Scindé en trois parties bien distinctes dont la tension grimpe crescendo, la caméra reste continuellement vissée sur son personnage vedette, Brahim (les noms ont été évidemment changés), dont les longs et immersifs plans-séquences introductifs au coeur d'une soirée d'anniversaire - celui de sa mère - viennent laisser poindre la vérité d'un rejet des siens face à son homosexualité pourtant cachée, alors qu'il espérait leur permettre de faire connaissance avec son compagnon, Thomas, qui manque à l'appel.
La seconde partie, plonge frontalement dans le funeste et douloureux destin qui l'attend lui qui, après avoir pris la défense d'une jeune femme agressée par quatre jeunes hommes, devient leur cible dont l'hystérie barbare est décuplée lorsqu'ils ont connaissance de son homosexualité.

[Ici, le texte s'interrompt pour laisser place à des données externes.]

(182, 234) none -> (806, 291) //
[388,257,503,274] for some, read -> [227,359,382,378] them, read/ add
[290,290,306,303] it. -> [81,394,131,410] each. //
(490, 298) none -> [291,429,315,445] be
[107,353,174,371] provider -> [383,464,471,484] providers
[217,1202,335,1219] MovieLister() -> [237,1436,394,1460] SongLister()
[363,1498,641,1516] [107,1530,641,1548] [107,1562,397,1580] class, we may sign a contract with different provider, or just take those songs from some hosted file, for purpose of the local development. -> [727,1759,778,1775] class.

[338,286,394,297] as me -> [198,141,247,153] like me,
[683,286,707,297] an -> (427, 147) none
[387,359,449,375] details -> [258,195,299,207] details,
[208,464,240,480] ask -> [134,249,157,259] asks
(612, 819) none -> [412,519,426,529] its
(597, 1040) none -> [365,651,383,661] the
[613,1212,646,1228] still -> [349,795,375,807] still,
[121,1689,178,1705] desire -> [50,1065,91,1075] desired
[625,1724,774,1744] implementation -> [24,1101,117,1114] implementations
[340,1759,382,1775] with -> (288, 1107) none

Et c'est là que le cinéaste justifie son entreprise en filmant, sans complaisance (quittant le format 4:3 pour des plans capturés à l'Iphone, pour renforcer le réalisme de la situation), le calvaire de Brahim commençant d'une façon physiquement " inoffensive " (des commentaires condescendants et insultants) avant de basculer dans un déchaînement incontrôlable où le spectateur n'est privé en rien de la cruauté des faits.

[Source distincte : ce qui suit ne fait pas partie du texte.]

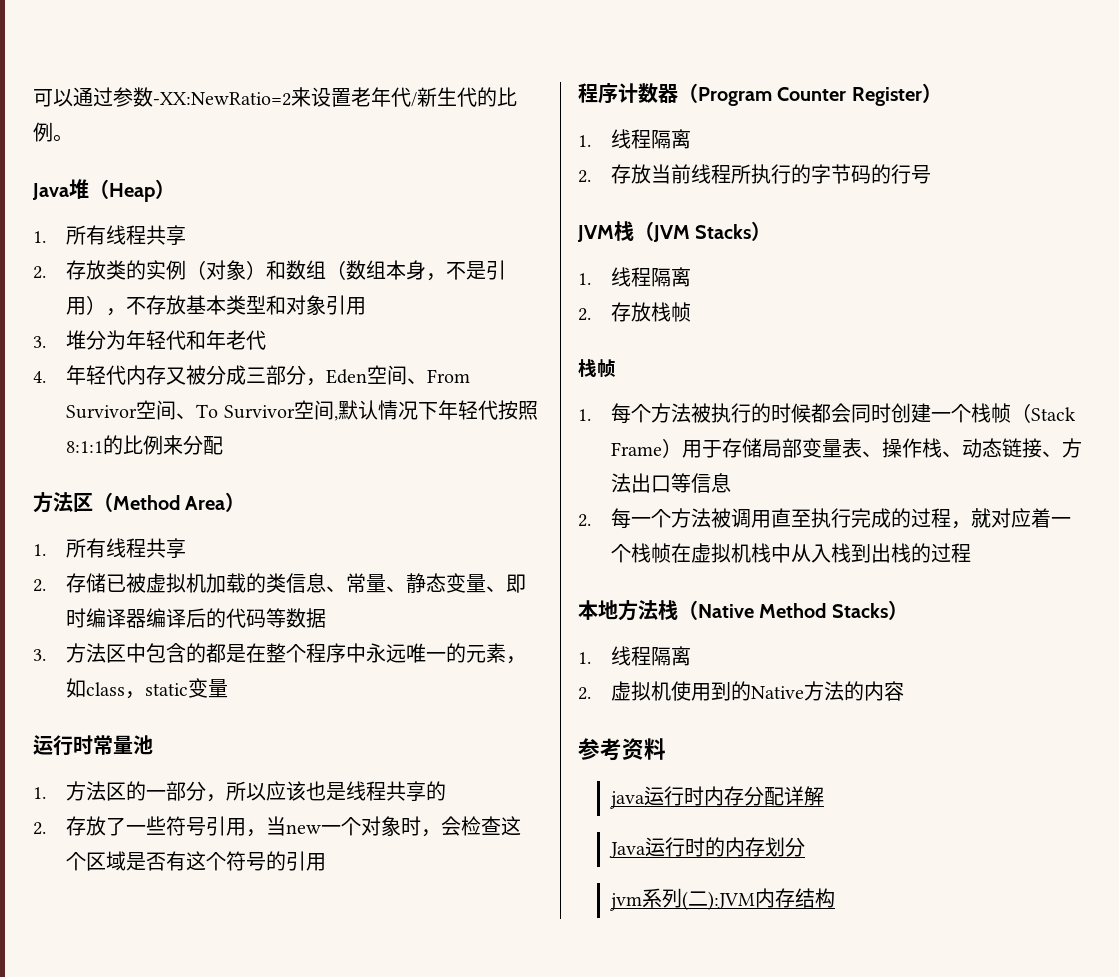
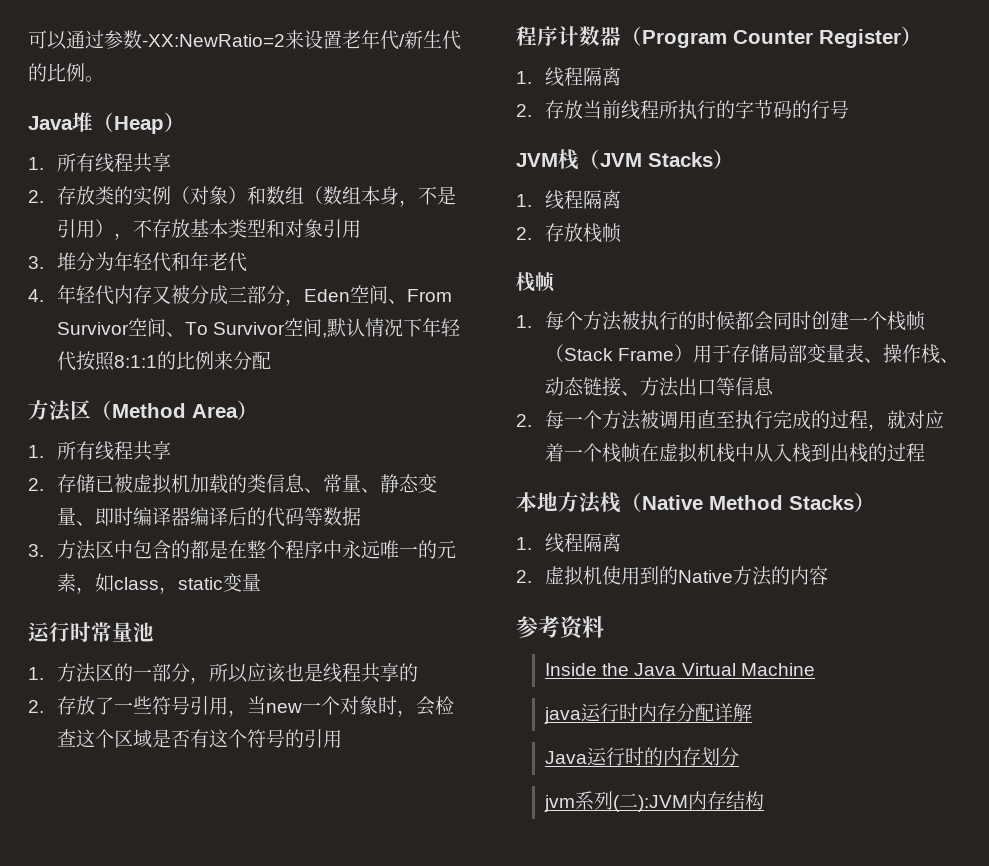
(666, 749) none -> [545,663,815,676] // Inside the Java Virtual Machine

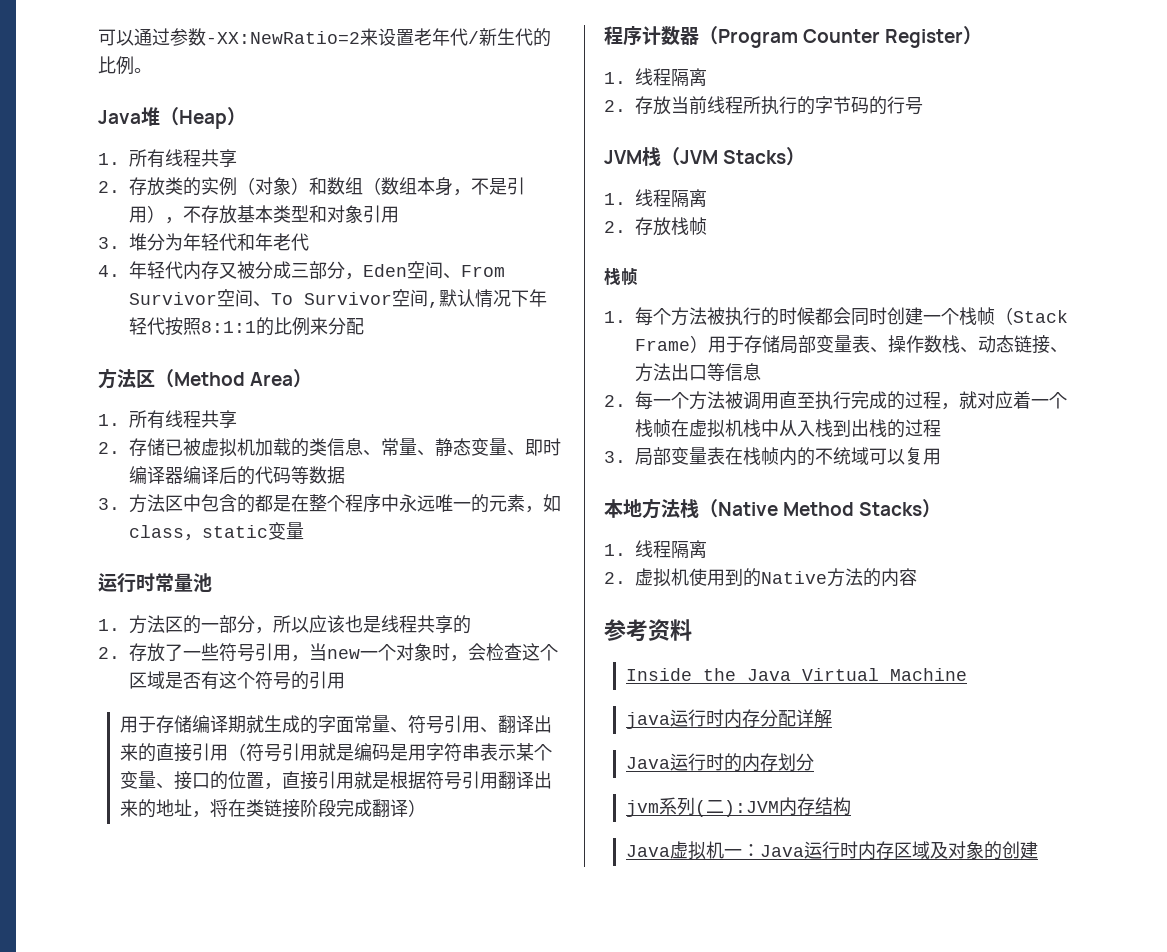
(343, 739) none -> [119,715,552,734] [119,743,552,762] [119,771,552,790] [119,799,426,818] // 用于存储编译期就生成的字面常量、符号引用、翻译出来的直接引用（符号引用就是编码是用字符串表示某个变量、接口的位置，直接引用就是根据符号引用翻译出来的地址，将在类链接阶段完成翻译）
(922, 353) none -> [924,335,942,353] 数
(926, 452) none -> [604,447,941,466] // 3.局部变量表在栈帧内的不统域可以复用
(765, 800) none -> [625,841,1038,860] // Java虚拟机一：Java运行时内存区域及对象的创建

Sa dernière partie, sans doute plus discutable mais pas moins évocatrice (pertinente même pour l'architecture du puzzle qu'incarne le film), suit d'une manière similaire à Brahim le plus jeune des bourreau, Loic, dont la présence au remariage de son père avec un autre homme, viendrait laisser poindre un motif - dégueulasse, évidemment - à son crime de la veille et à sa déshumanisation croissante (un éclairage controversé il est vrai sur ce qui serait, en partie, le fruit d'une incompréhension père-fils jamais résolue, le plaçant lui aussi dès lors comme une victime).

[CRITIQUE] : Animals

Copyright JHR Films


Continuellement dans les pas d'un Gaspar Noé dont le puissant Irréversible reviendra souvent en tête, Animals questionne avec plus où moins d'adresse autant les racines de l'escalade d'une spirale haineuse et violente sans limite qui semble se banaliser dans notre quotidien, que la manière de la représenter au coeur d'un septième art qui prend souvent les contours d'un miroir de son époque et/où d'un instant T.
Doit-on tout montrer dans une salle obscure, quitte à se perdre parfois dans un hyper-réalisme complaisant ? Où doit-on préserver un spectateur qui est confronté au pire tous les jours ?
Chacun est libre de voir ce dont il a envie, mais ne pas fermer les yeux sur une telle oeuvre démontre que l'on est ouvert à l'idée de voir ce qu'est le monde d'aujourd'hui, dans toute sa violence, sa haine et sa masculinité  toxique constante.
Impitoyable et insoutenable autant qu'il peut paraître moralement douteux dans son dernier tiers, Animals n'est définitivement pas fait pour tout le monde dans sa reconstitution de l'horreur même si son fond lui, est d'une puissance et d'une importance capitale.